Start of Block

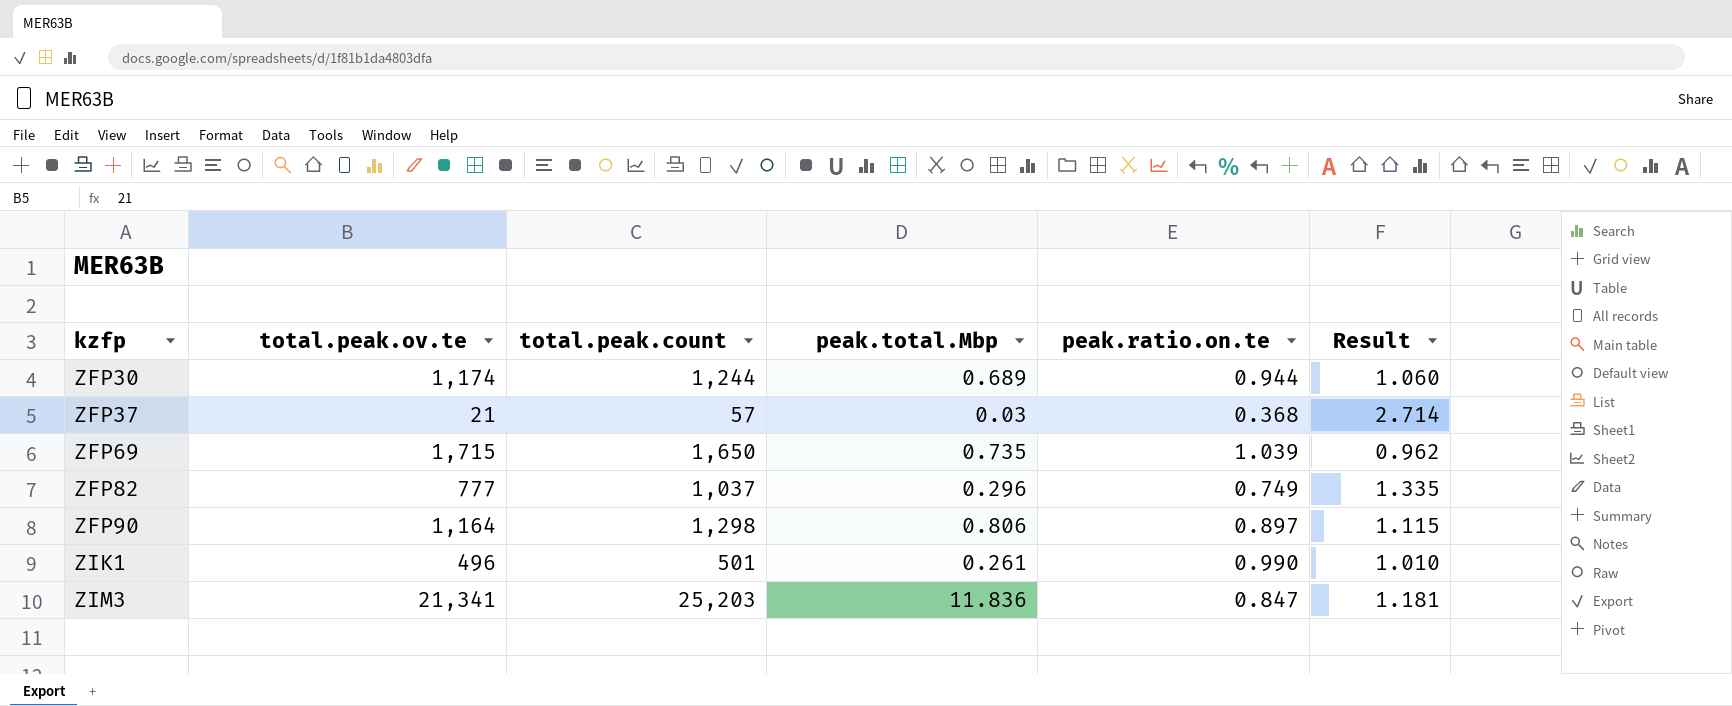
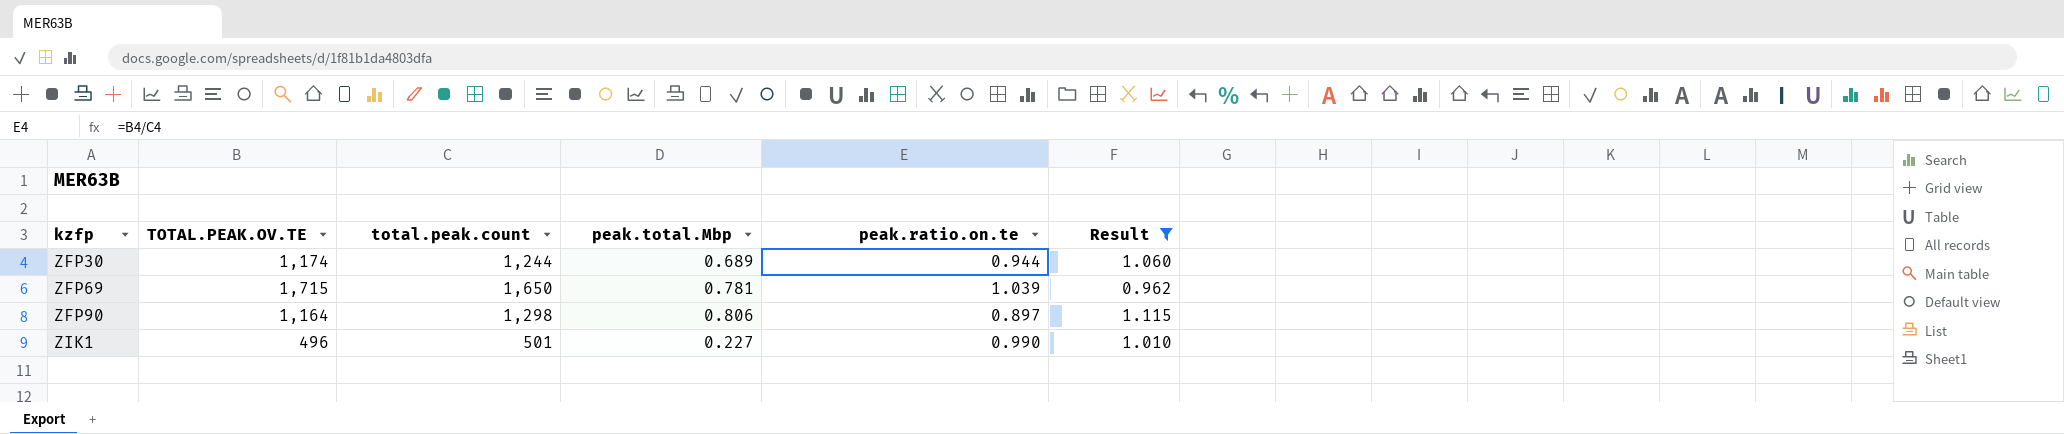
filter: none -> Result <= 1.115
column name: total.peak.ov.te -> TOTAL.PEAK.OV.TE
ZFP69 | peak.total.Mbp: 0.735 -> 0.781
ZIK1 | peak.total.Mbp: 0.261 -> 0.227

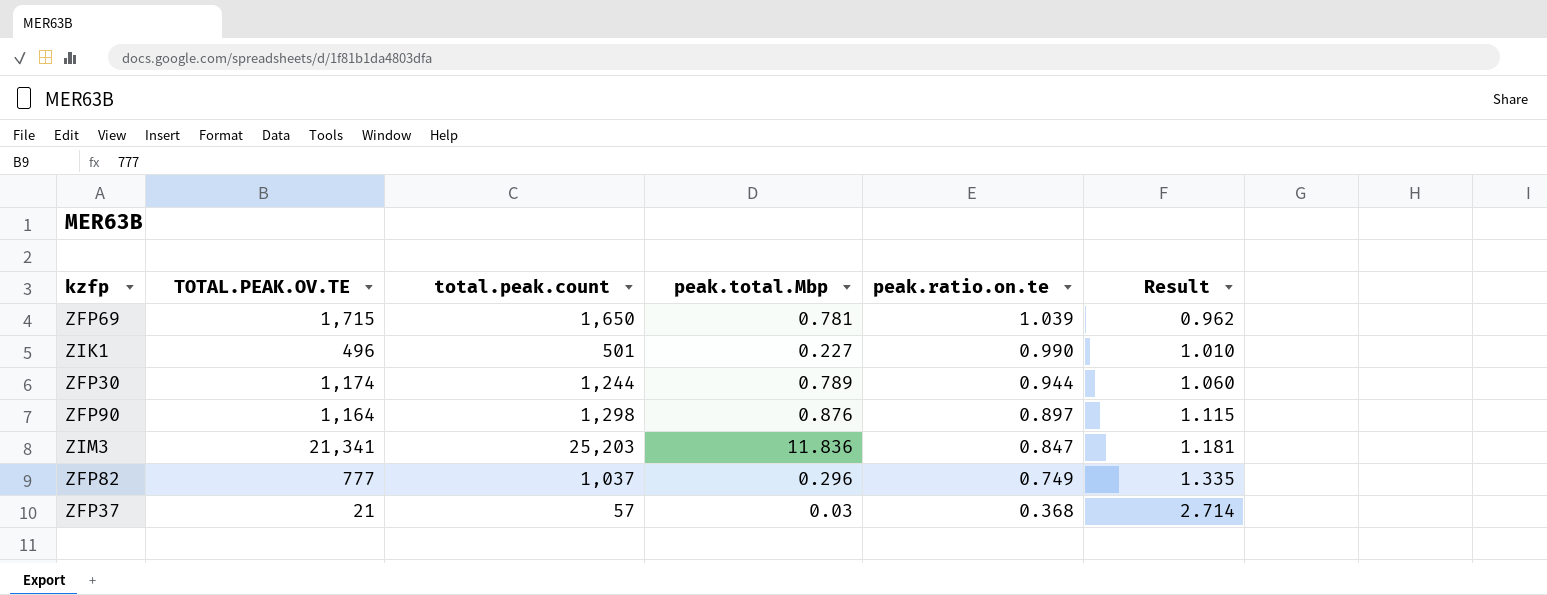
filter: Result <= 1.115 -> none
row order: kzfp ascending -> peak.ratio.on.te descending
ZFP30 | peak.total.Mbp: 0.689 -> 0.789
ZFP90 | peak.total.Mbp: 0.806 -> 0.876

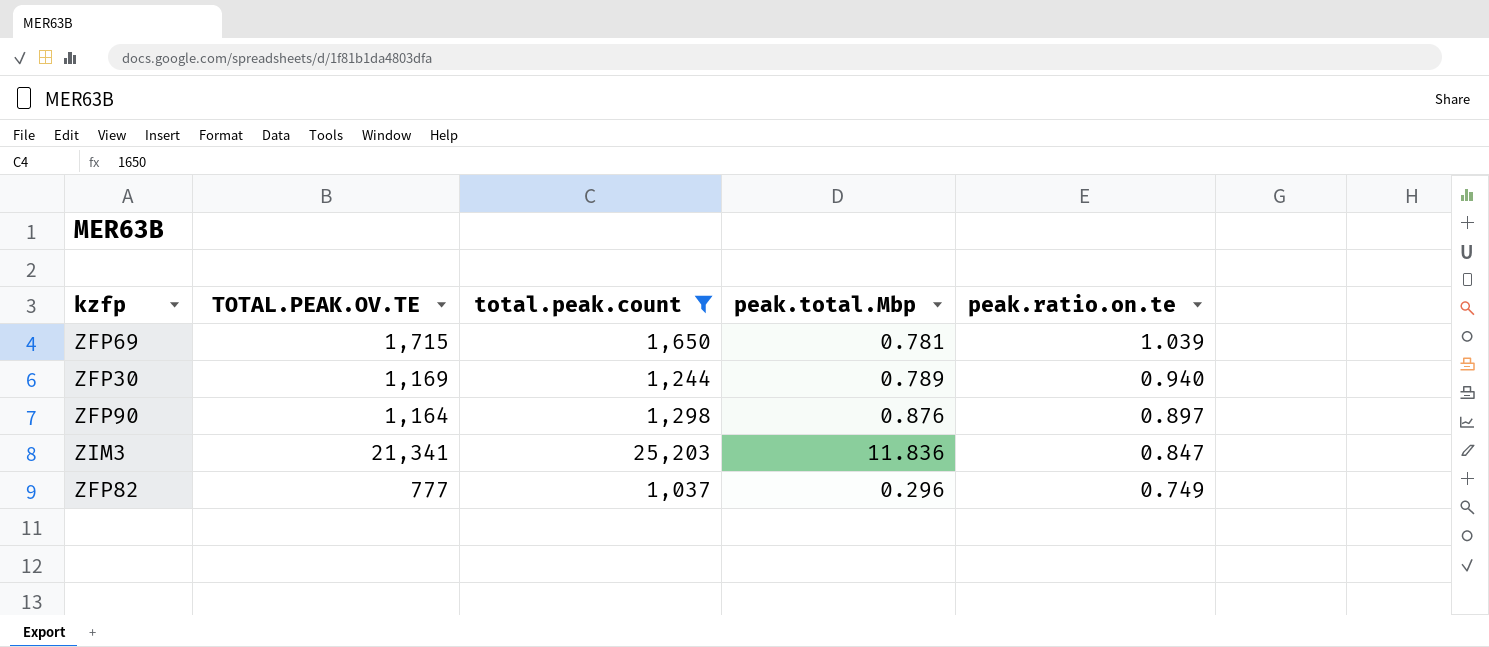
filter: none -> total.peak.count >= 1,037
column Result | formula: [total.peak.count] / [TOTAL.PEAK.OV.TE] -> none
ZFP30 | TOTAL.PEAK.OV.TE: 1,174 -> 1,169
ZFP30 | peak.ratio.on.te: 0.944 -> 0.940

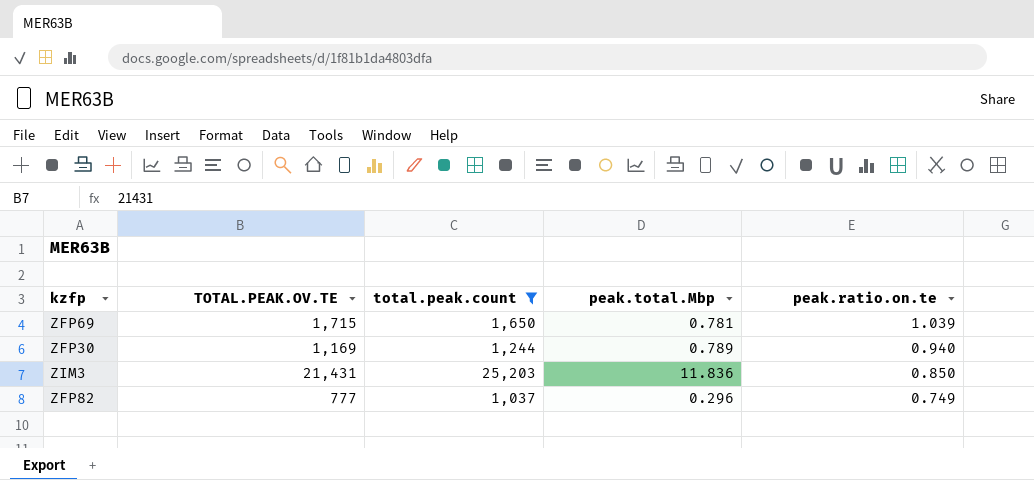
row ZFP90: 1,164 | 1,298 | 0.876 | 0.897 -> none
ZIM3 | TOTAL.PEAK.OV.TE: 21,341 -> 21,431
ZIM3 | peak.ratio.on.te: 0.847 -> 0.850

End of Block

ACTION ITEM ::
With all pictures omitted, return exactly the lines from the one containing "row order: kzfp" through the end of the entries above.

RESULT OF THE EXERCISE ::
row order: kzfp ascending -> peak.ratio.on.te descending
ZFP30 | peak.total.Mbp: 0.689 -> 0.789
ZFP90 | peak.total.Mbp: 0.806 -> 0.876

filter: none -> total.peak.count >= 1,037
column Result | formula: [total.peak.count] / [TOTAL.PEAK.OV.TE] -> none
ZFP30 | TOTAL.PEAK.OV.TE: 1,174 -> 1,169
ZFP30 | peak.ratio.on.te: 0.944 -> 0.940

row ZFP90: 1,164 | 1,298 | 0.876 | 0.897 -> none
ZIM3 | TOTAL.PEAK.OV.TE: 21,341 -> 21,431
ZIM3 | peak.ratio.on.te: 0.847 -> 0.850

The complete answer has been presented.